Abstract
Background
This survey examined perceptions among college students about the potential medicinal benefits of hallucinogenic drugs. Current research and potential benefits include an ability to help anxiety, post-traumatic stress disorder, and addiction with hallucinogen-assisted psychotherapy.
Methods
We devised and administered a survey on 124 students at two college campuses, one small private college in the mid-Atlantic and one medium-sized public university in the Midwest of the United States.
Results
Responses were similar across campuses, and in general, participants were reluctant to agree that hallucinogens can be therapeutic to the seven afflictions we questioned them about. However, the survey also revealed that a majority of participants believed there should be further research done exploring the medicinal benefits of such drugs.
Conclusion
These findings shed light on perceptions of hallucinogens as their use is being applied to a host of afflictions.
Introduction
Hallucinogenic drugs have a history of being both accepted and rejected in our society. For example, the mescaline-containing peyote plant was therapeutically used by Native Americans for over 5,000 years, and was even commercially sold in the early 20th century in the United States (Calabrese, 2007). On the other hand, when hallucinogenic plants were used by shamans and healers in the middle ages, they became associated with witchcraft and paganism and their usage was condemned (Schultes, Hofmann, & Rätsch, 1979). The laboratory study of hallucinogens began with Hofmann’s synthesis of lysergic acid diethylamide (LSD) in 1938. Since then, hallucinogen-assisted psychotherapy has been used to treat many treatment-resistant psychiatric disorders.

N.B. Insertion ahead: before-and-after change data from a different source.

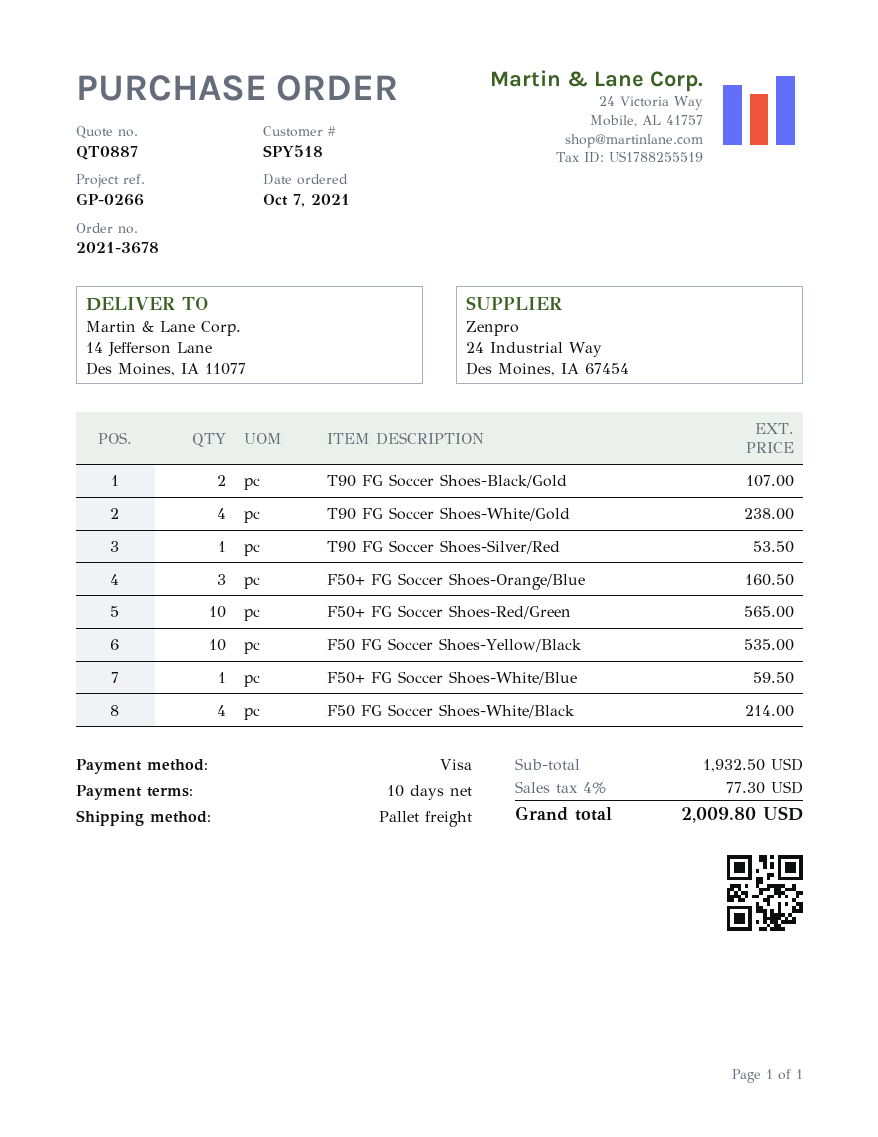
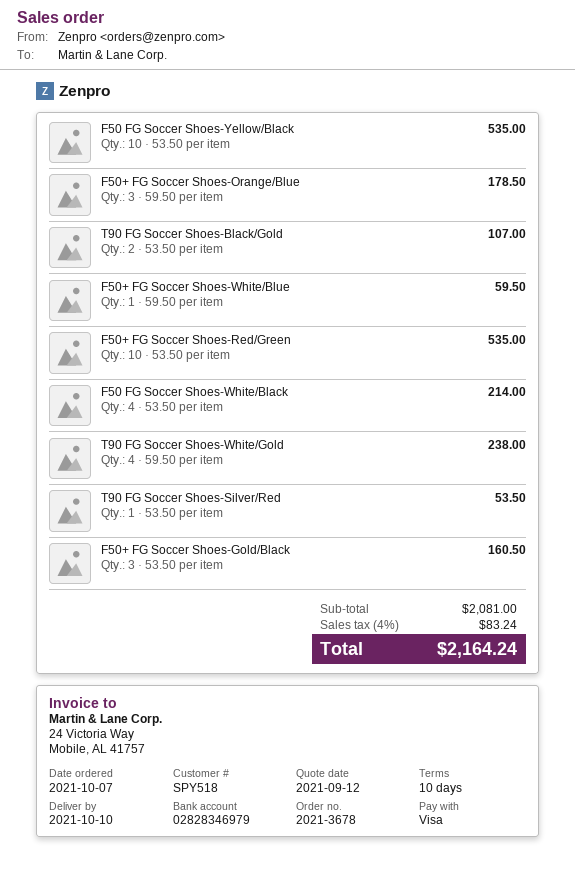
F50+ FG Soccer Shoes-Orange/Blue: 3 for 160.50 -> 3 for 178.50
F50+ FG Soccer Shoes-Red/Green: 10 for 565.00 -> 10 for 535.00
F50+ FG Soccer Shoes-Gold/Black: none -> 3 for 160.50
subtotal: 1932.50 -> 2081.00
tax: 4% = 77.30 -> 4% = 83.24
total: 2009.80 -> 2164.24

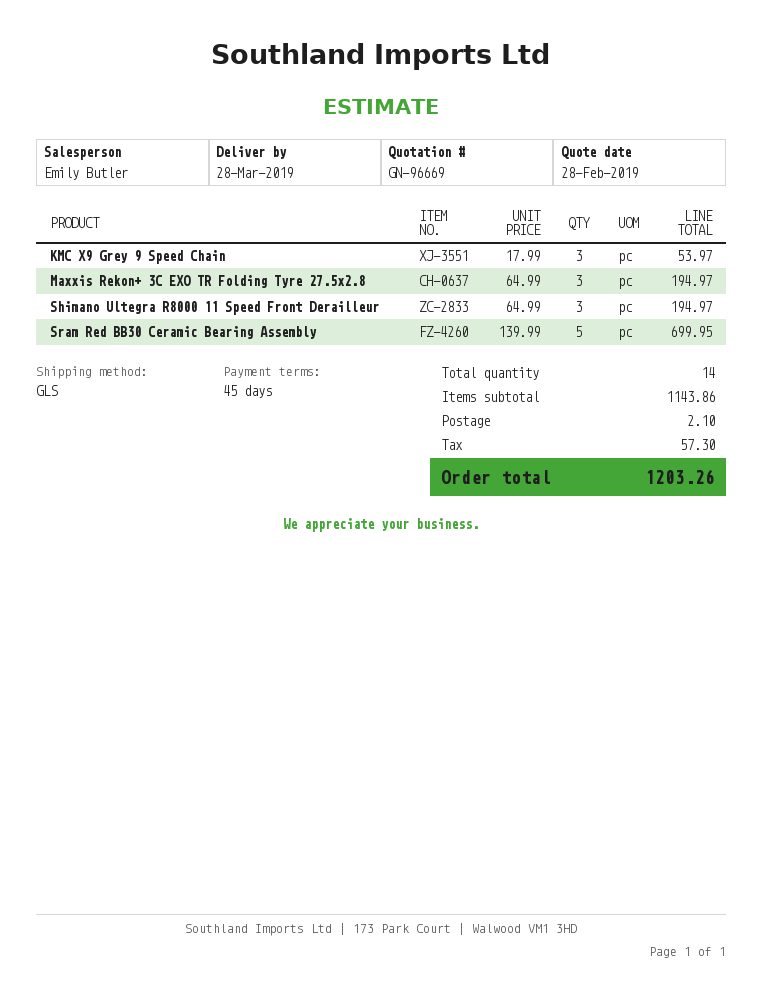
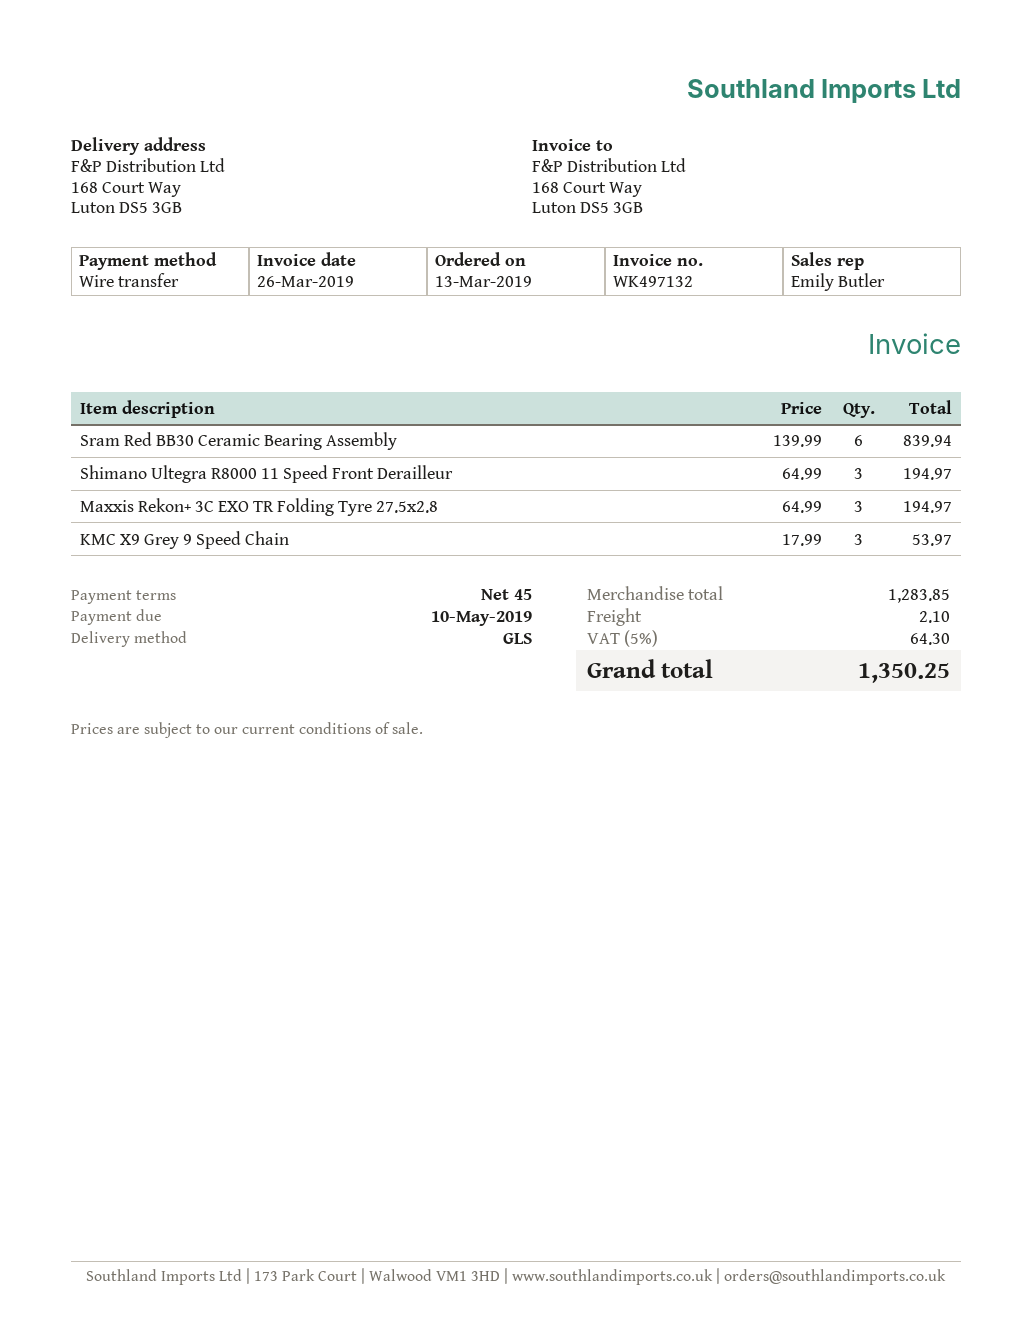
Sram Red BB30 Ceramic Bearing Assembly: 5 x 139.99 = 699.95 -> 6 x 139.99 = 839.94
subtotal: 1143.86 -> 1283.85
tax: 57.30 -> 64.30
total: 1203.26 -> 1350.25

Psychotherapy sessions with hallucinogens were beneficial to those with addictions (Krebs & Johansen, 2012). Furthermore, in England, there were outpatient centers for hallucinogen-assisted psychotherapy. However, many of the experiments during this period were largely anecdotal, lacked a control group, or had other experimental flaws (Sigafoos, Green, Edrisinha, & Lancioni, 2007). Despite these methodological shortcomings, hallucinogens were a promising and emerging option to treating mental illness. Furthermore, hallucinogens are largely safe when administered in a controlled environment (Gasser et al., 2014; Ludewig, Ludewig, Hasler, & Vollenweider, 2003), and are ingested both recreationally and for self-treatment of various conditions or afflictions (Spring, Ostrow, & Hallock, 2016).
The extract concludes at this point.